The problem:
Repeat the data exactly, please; no pictures belong in the copy.

Material for the task:
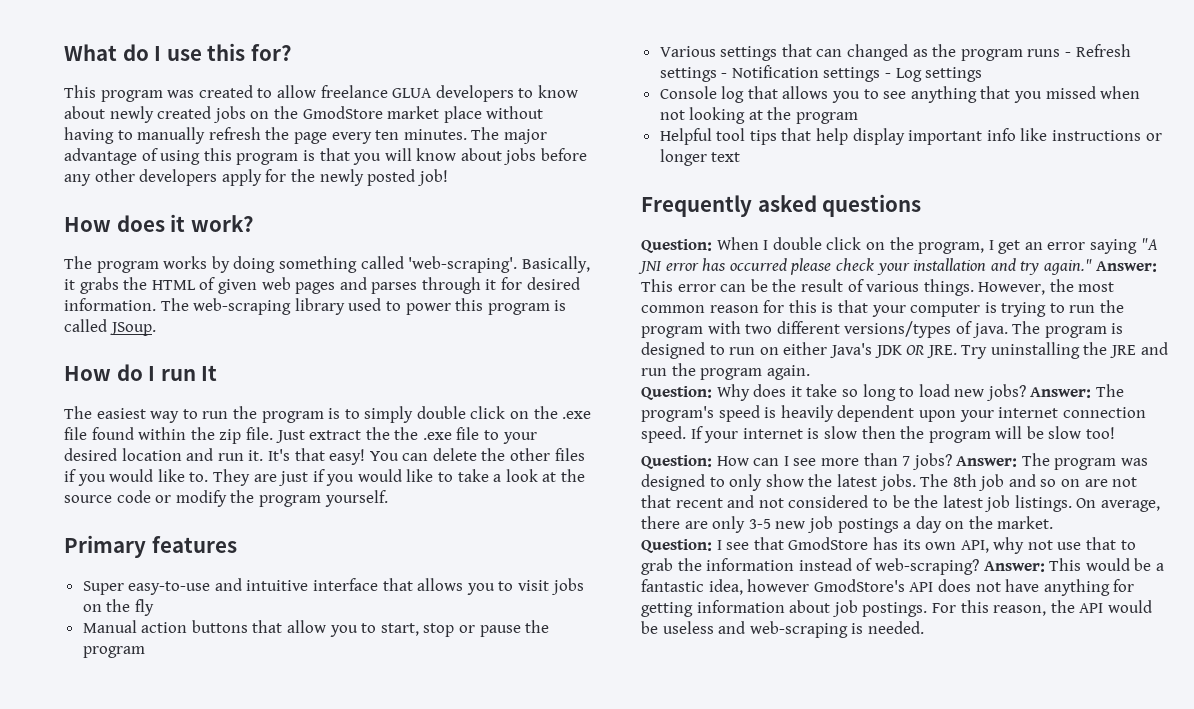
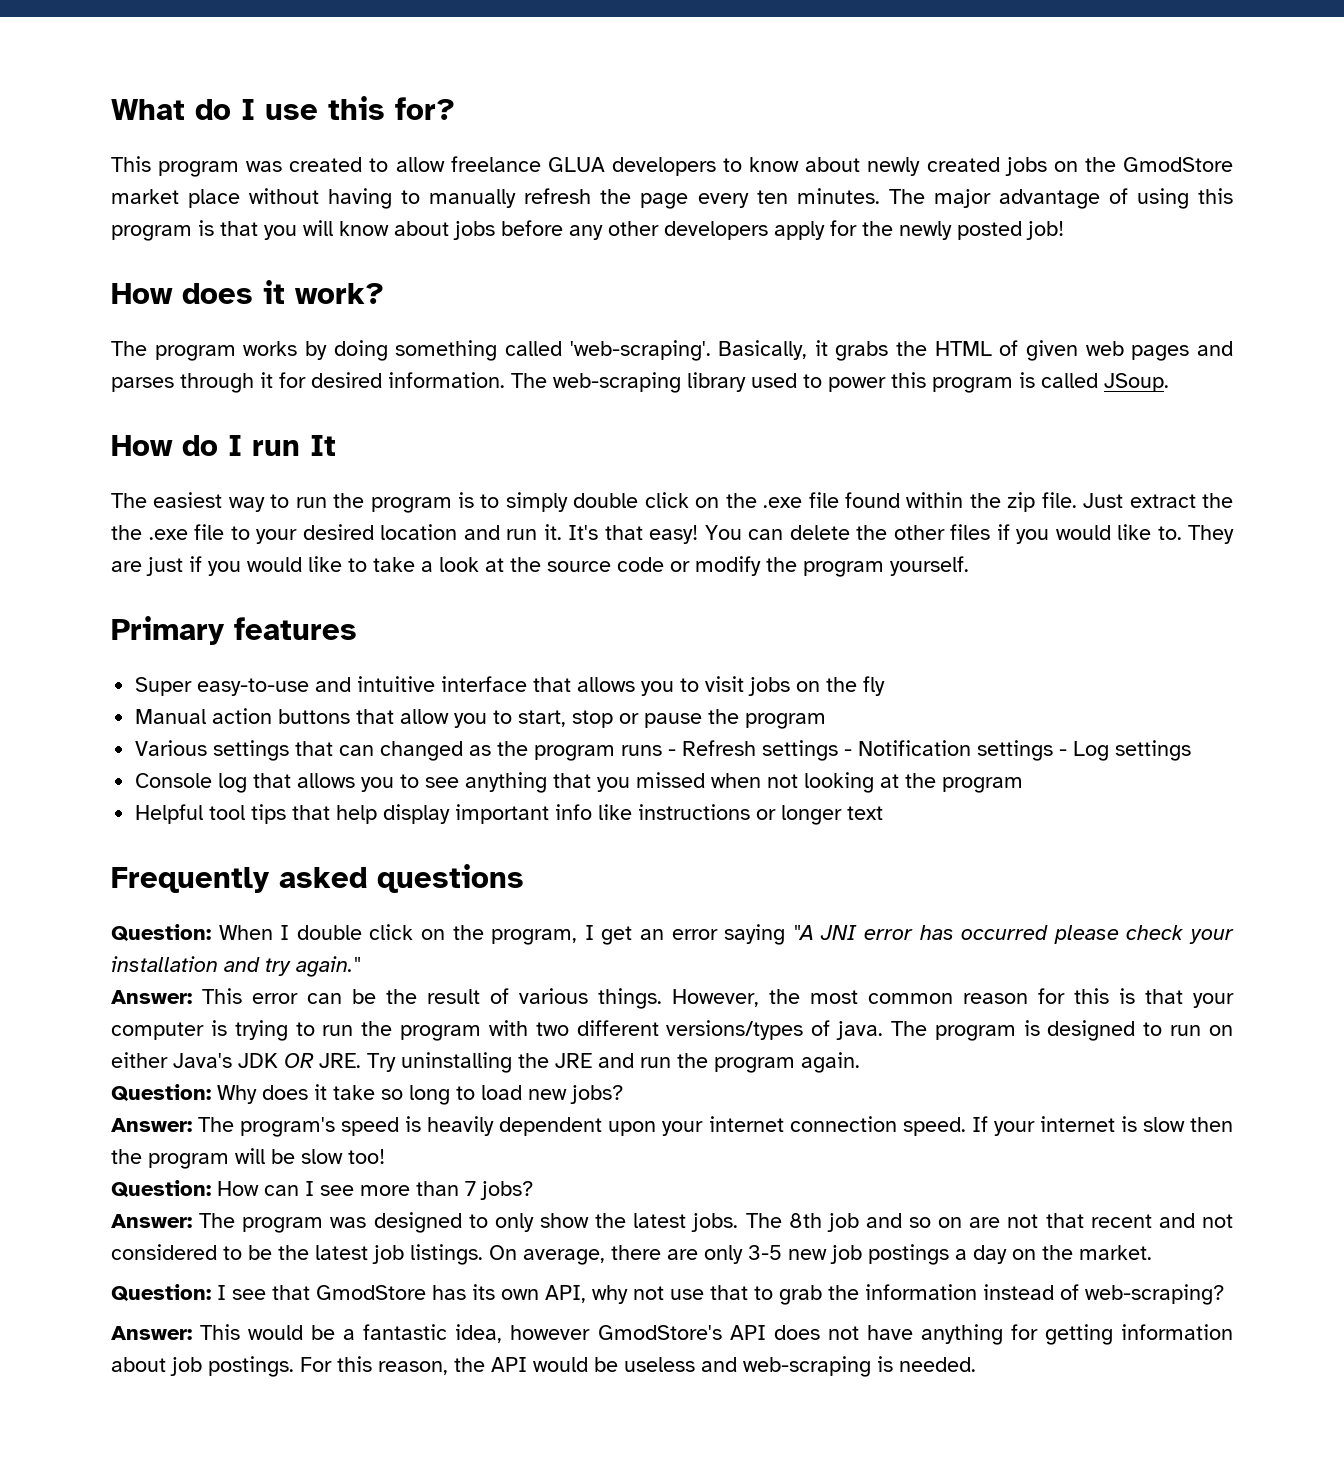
(1092, 267) none -> (360, 966) //
(1026, 392) none -> (623, 1094) //
(952, 461) none -> (533, 1190) //
(979, 566) none -> (1224, 1294) //

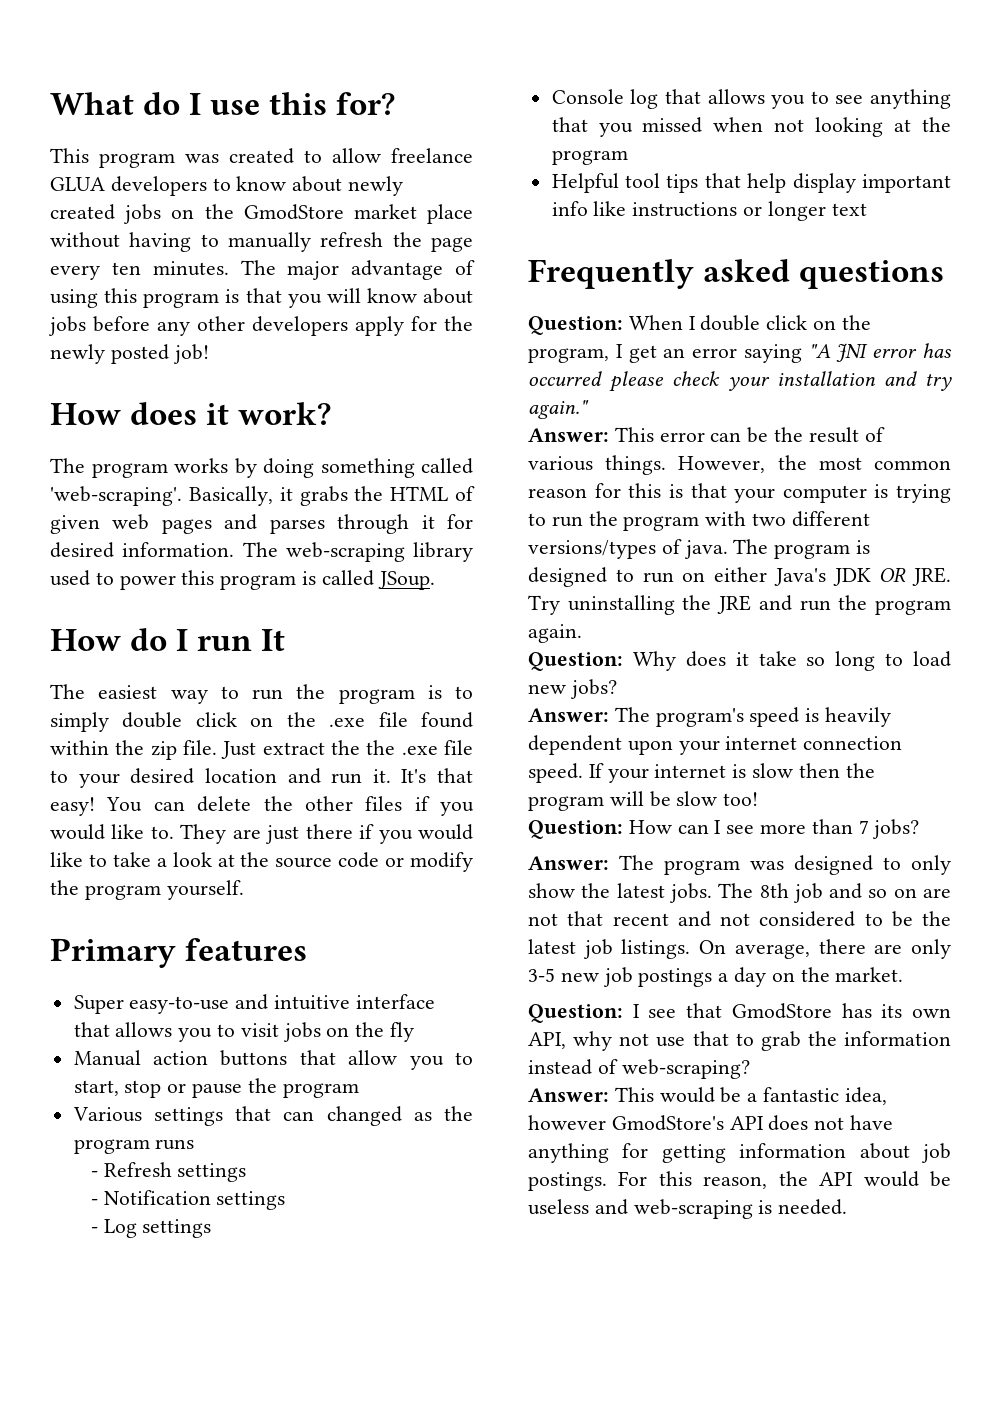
(183, 566) none -> [305,824,353,839] there
(663, 750) none -> (195, 1144) //
(839, 750) none -> (247, 1172) //
(1054, 750) none -> (286, 1200) //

Exercise output:
(1092, 267) none -> (360, 966) //
(1026, 392) none -> (623, 1094) //
(952, 461) none -> (533, 1190) //
(979, 566) none -> (1224, 1294) //

(183, 566) none -> [305,824,353,839] there
(663, 750) none -> (195, 1144) //
(839, 750) none -> (247, 1172) //
(1054, 750) none -> (286, 1200) //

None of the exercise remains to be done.